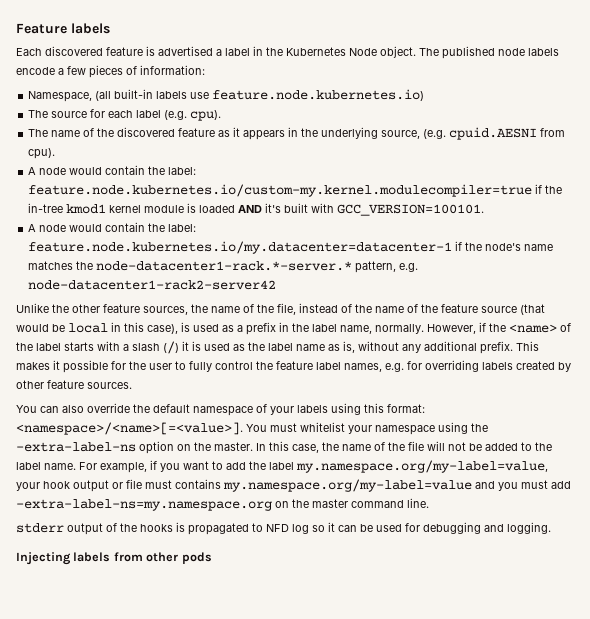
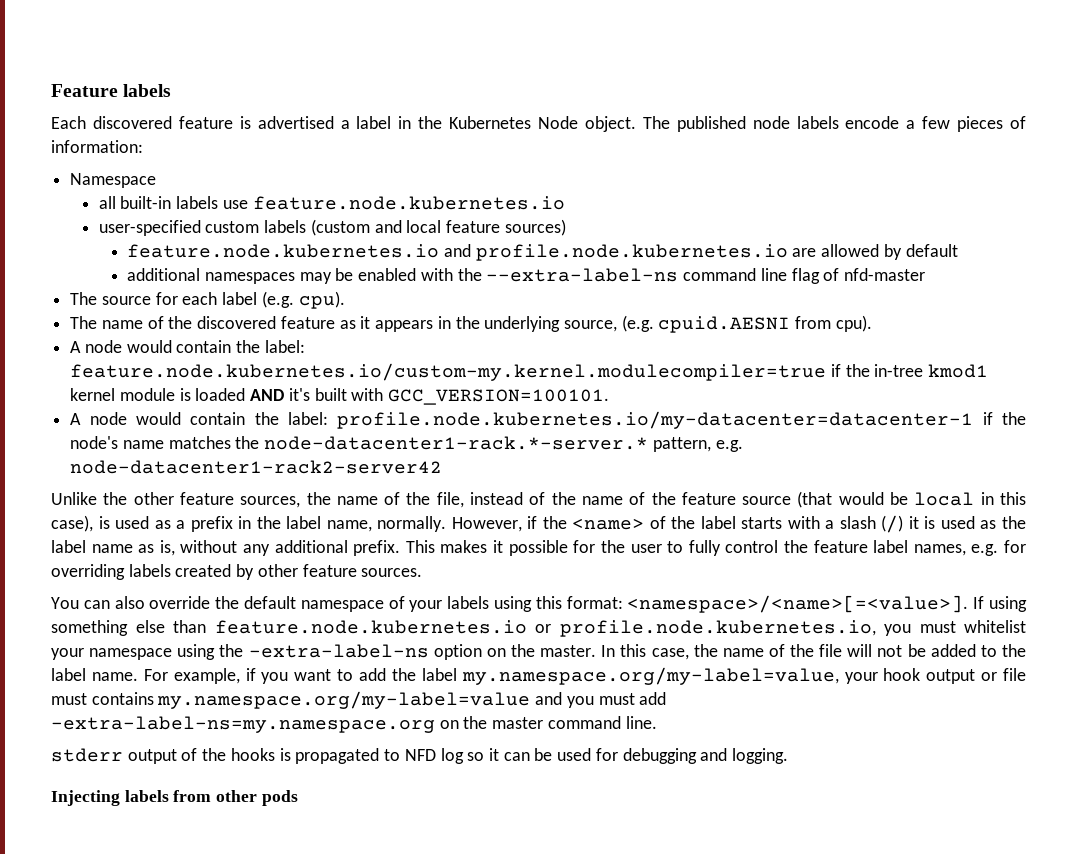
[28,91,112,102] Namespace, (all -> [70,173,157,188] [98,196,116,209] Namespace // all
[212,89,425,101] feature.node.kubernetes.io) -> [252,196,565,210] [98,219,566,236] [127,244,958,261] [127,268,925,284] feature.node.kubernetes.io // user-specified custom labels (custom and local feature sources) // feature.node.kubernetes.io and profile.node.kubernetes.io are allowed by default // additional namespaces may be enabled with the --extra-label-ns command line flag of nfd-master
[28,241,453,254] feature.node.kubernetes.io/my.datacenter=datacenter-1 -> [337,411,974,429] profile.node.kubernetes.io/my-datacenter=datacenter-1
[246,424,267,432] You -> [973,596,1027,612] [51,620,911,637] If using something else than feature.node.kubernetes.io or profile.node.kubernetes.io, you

══════════

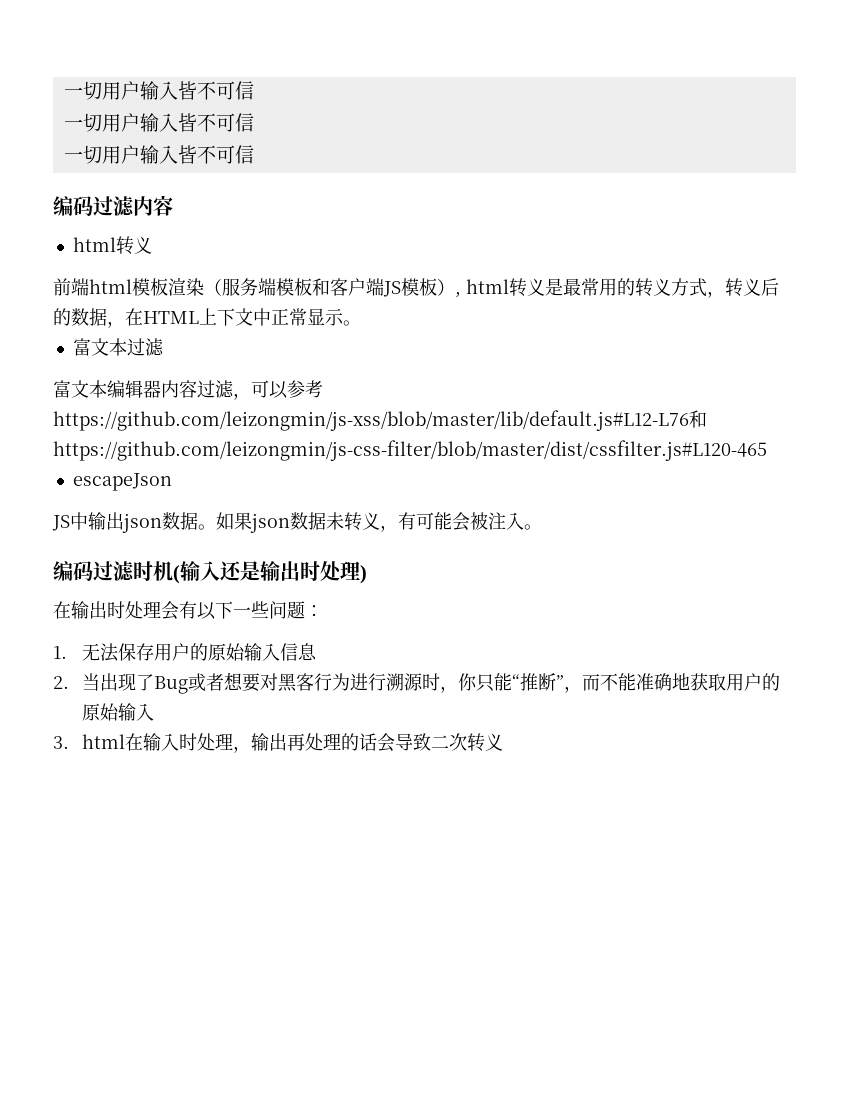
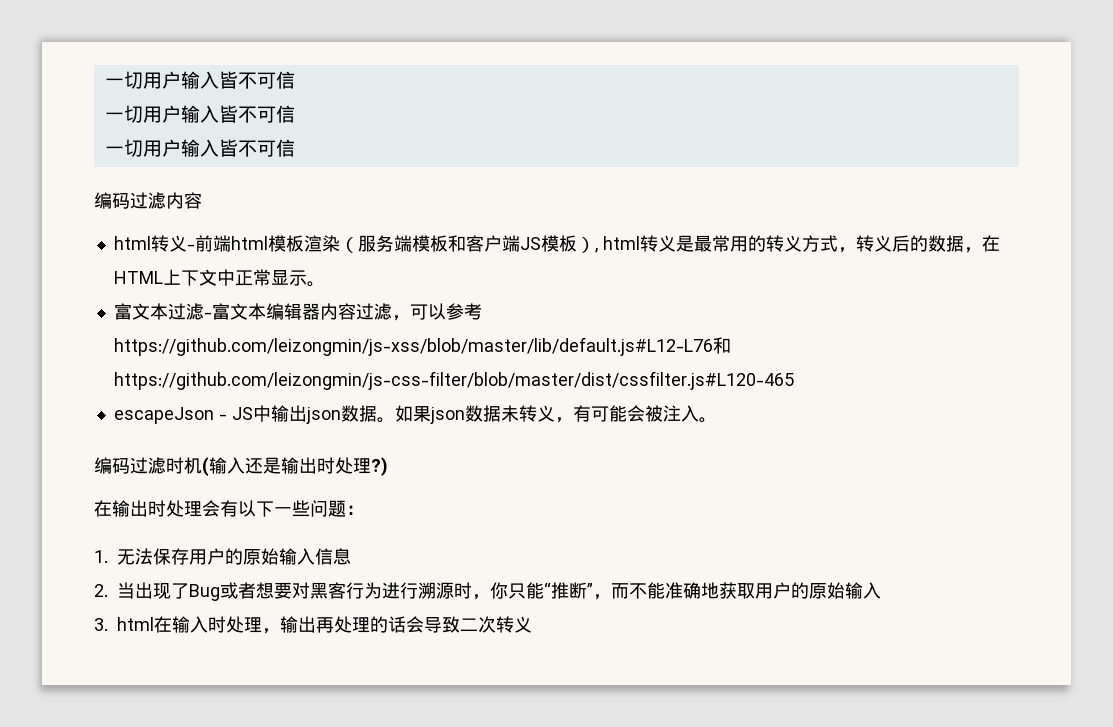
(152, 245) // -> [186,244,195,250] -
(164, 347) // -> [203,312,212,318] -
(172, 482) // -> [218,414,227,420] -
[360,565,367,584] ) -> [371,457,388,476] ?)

══════════

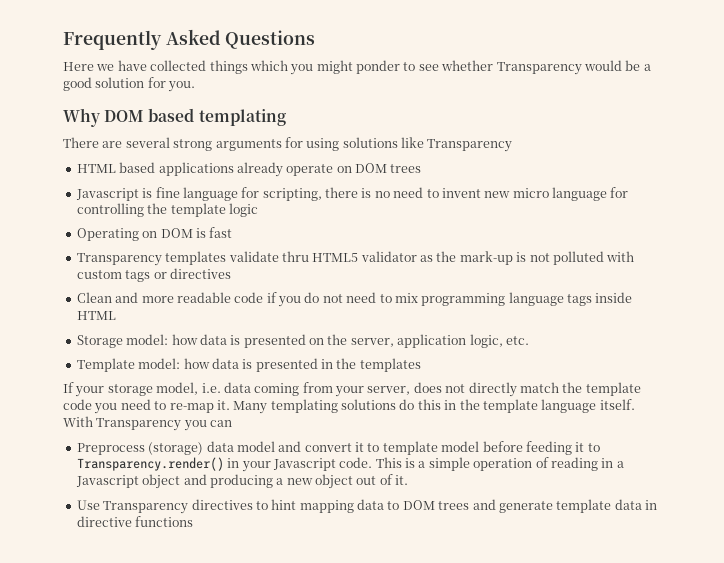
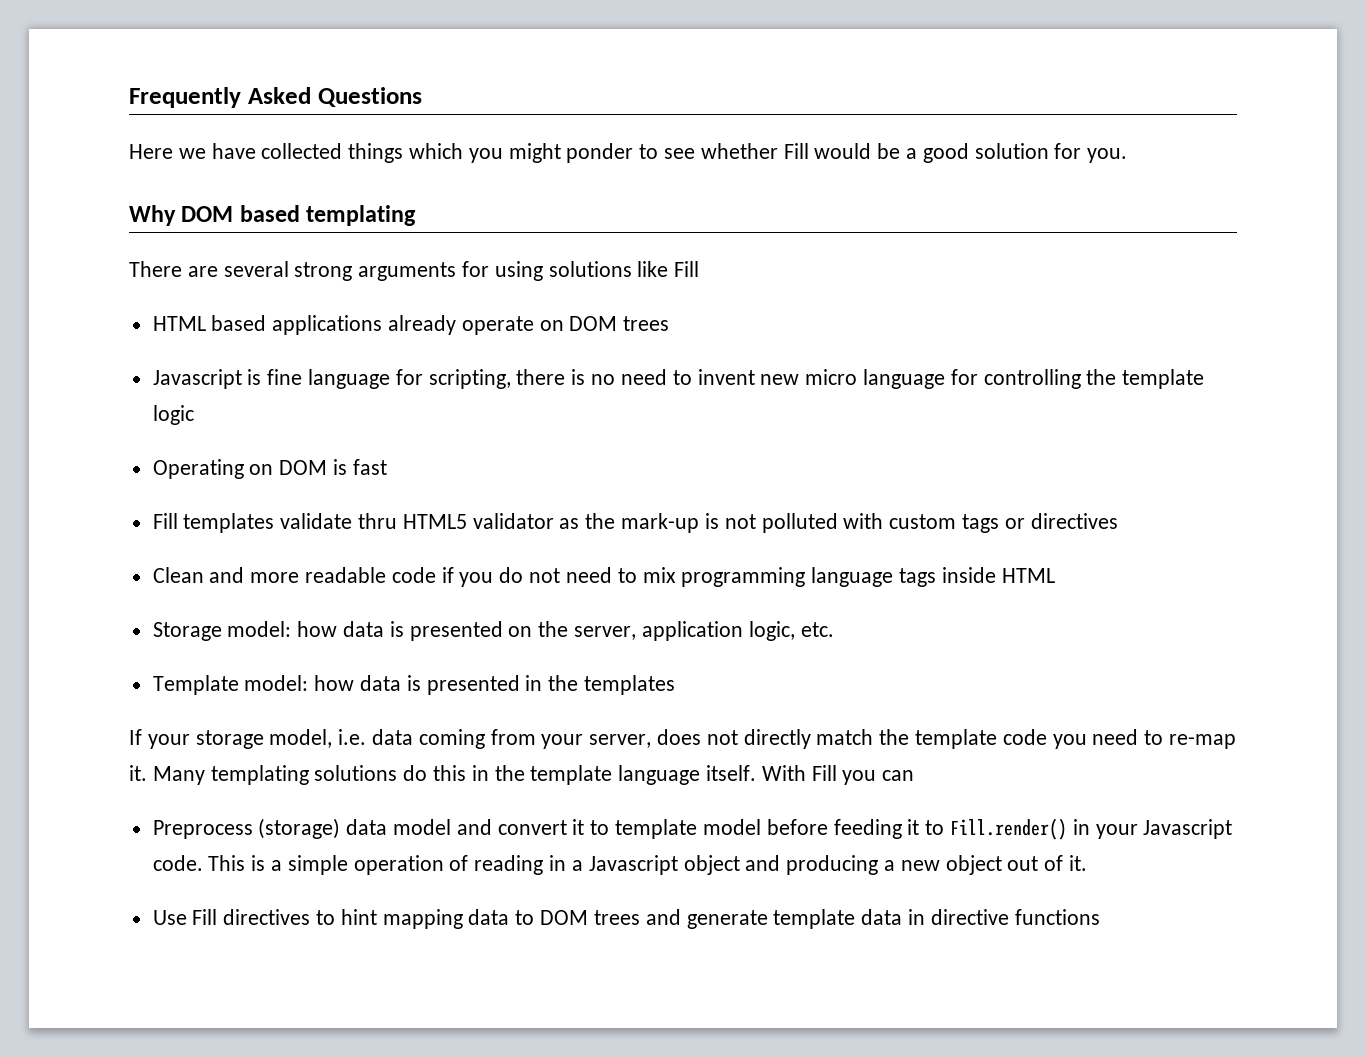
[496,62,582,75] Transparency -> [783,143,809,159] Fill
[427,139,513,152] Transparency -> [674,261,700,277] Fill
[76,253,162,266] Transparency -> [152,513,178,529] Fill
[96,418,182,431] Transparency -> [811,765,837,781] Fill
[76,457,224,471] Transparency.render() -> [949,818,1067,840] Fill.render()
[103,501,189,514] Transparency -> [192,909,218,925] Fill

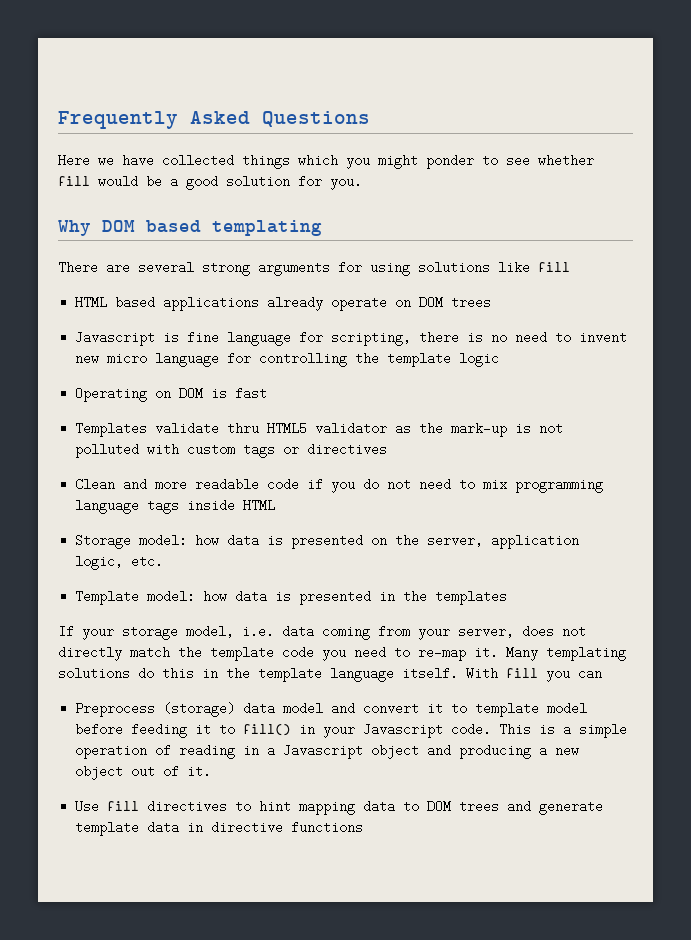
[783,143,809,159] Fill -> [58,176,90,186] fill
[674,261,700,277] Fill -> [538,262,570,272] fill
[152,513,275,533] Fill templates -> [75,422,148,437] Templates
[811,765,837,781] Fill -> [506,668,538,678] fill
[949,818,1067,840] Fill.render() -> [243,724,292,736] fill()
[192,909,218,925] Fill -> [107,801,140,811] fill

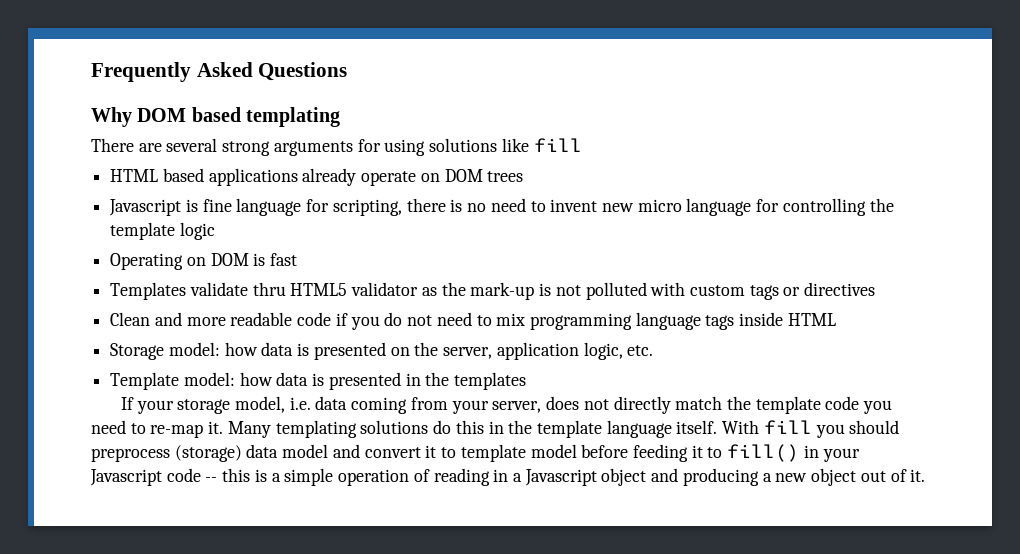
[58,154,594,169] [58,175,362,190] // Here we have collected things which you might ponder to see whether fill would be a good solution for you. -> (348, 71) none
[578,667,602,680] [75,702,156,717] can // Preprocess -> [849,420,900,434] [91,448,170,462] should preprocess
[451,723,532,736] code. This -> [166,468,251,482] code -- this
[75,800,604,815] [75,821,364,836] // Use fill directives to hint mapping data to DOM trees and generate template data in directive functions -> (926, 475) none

══════════

Aim of the task: When a line of the data above holds the string "none", count it, and reply with the resulting number only.

Task answer: 2